I have been putting this off for awhile now. Writing.
It’s been tough. But I didn’t want my memoirs to be filled with complaints. I wanted my mind to be in a better place. And I think I am now.

Just a recap, I placed myself in a spiral of choices and I felt stuck in a place where rules held me back and I trapped myself in self doubt and trusted the insults from my students too much for my own good. It was terrible victimizing myself. But these records are not one to frame the Singapore’s education system, rather, it is one that is truthful and honest, one that exposes a little Dream in a teacher who lived wanting to influence her students to thinkfor themselves. A teacher who’s dream started as a camouflaged excuse to sign a bond 4.5 years ago so her family wouldn’t have to face the financial burden of supporting her university education. A teacher that put her empathy to the test and experienced life like one of the lowest form in a position of “authority”, where it’s not about money, but rather, being treated with complete disrespect by the very people she set out to believe in and see the potential in. They said you needed patience to be a teacher, but the truth is that you need patience to be insulted and yet still choose to do good. So this is my story, cut and served to you in the most honest form that I can translate in. My memoirs of a teacher.

A huge disclaimer, these experiences are honest but one of a kind and I’m sure it doesn’t encompass the experience of every teacher out there. This is just me ranting, reflecting, and growing.

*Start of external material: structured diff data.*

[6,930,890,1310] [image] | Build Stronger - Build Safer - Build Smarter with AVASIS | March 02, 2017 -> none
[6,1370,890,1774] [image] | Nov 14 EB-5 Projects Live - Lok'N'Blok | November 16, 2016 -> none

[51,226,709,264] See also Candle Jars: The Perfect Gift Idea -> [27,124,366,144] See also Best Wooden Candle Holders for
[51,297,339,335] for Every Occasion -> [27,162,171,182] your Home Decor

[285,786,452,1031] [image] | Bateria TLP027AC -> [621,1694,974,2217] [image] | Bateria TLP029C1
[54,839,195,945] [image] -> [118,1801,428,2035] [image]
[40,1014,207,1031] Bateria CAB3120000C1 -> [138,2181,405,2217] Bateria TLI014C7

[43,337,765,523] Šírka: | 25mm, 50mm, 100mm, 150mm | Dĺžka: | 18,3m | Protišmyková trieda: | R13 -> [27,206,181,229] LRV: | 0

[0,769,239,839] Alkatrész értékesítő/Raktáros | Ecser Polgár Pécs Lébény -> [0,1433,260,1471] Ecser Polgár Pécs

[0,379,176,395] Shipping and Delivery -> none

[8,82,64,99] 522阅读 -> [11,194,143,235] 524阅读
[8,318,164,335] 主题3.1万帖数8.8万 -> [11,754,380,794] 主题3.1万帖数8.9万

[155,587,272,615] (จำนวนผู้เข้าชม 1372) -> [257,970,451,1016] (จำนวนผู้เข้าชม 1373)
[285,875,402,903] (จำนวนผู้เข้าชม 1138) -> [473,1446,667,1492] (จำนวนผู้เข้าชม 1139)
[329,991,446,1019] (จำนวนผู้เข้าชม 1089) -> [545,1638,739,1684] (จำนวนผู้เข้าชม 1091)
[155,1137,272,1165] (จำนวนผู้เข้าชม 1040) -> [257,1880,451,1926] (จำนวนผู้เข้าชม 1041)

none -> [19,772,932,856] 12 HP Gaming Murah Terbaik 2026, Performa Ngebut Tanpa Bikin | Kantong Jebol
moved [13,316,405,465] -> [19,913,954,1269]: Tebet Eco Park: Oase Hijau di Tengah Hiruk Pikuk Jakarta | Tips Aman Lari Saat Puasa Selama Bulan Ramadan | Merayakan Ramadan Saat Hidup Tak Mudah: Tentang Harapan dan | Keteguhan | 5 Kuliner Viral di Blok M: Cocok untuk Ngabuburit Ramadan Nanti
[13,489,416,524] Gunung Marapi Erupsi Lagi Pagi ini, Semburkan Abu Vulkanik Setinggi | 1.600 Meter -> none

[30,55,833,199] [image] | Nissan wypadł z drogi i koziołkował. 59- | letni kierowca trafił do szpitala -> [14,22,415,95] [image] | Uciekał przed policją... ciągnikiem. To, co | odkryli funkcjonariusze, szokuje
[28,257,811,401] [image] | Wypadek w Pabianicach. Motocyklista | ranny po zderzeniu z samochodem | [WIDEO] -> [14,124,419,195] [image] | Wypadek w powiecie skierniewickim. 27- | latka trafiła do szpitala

Let’s begin by describing just the first hour of an every day life at where I teach.
I wake up and begin at full gear by 720a.m where I face my form class of 40 kids. I have seen this class for more than a year now since I’ve followed them up from Secondary 1. I spend the first 40 minutes of the day as a broken recorder, “tuck in your shirt”, “why is your socks printed?”, “you have detention, remember to go for your smokalizer test as well..” and till date, I dread this part the most. Because they would throw tantrums, yell, refuse to comply, be defiant, and all you can do is hope they would fight and get into trouble. Because you have to be the one protecting every one. Because you are vital to keeping them safe even when they blame you and spit nasty insults at you, you stay calm, put on a customer service smile and speak calmly. You take their punches kindly and return them with a hug of comfort. It is hard because I’m basically converted to a creature I don’t even recognize especially when I can’t use my usual defense mechanism, to run away. But it is through these minutes that I put my character to the test.

I will stop here now. I am on MC today, and my phone rang multiple times informing me that my form class had a couple of cases. A student punching the window till his hands bled, a bit hitting another boy, another boy throwing another boy’s bag and a couple of bleeding victims. It is truly a bloody Friday let’s just leave it as that.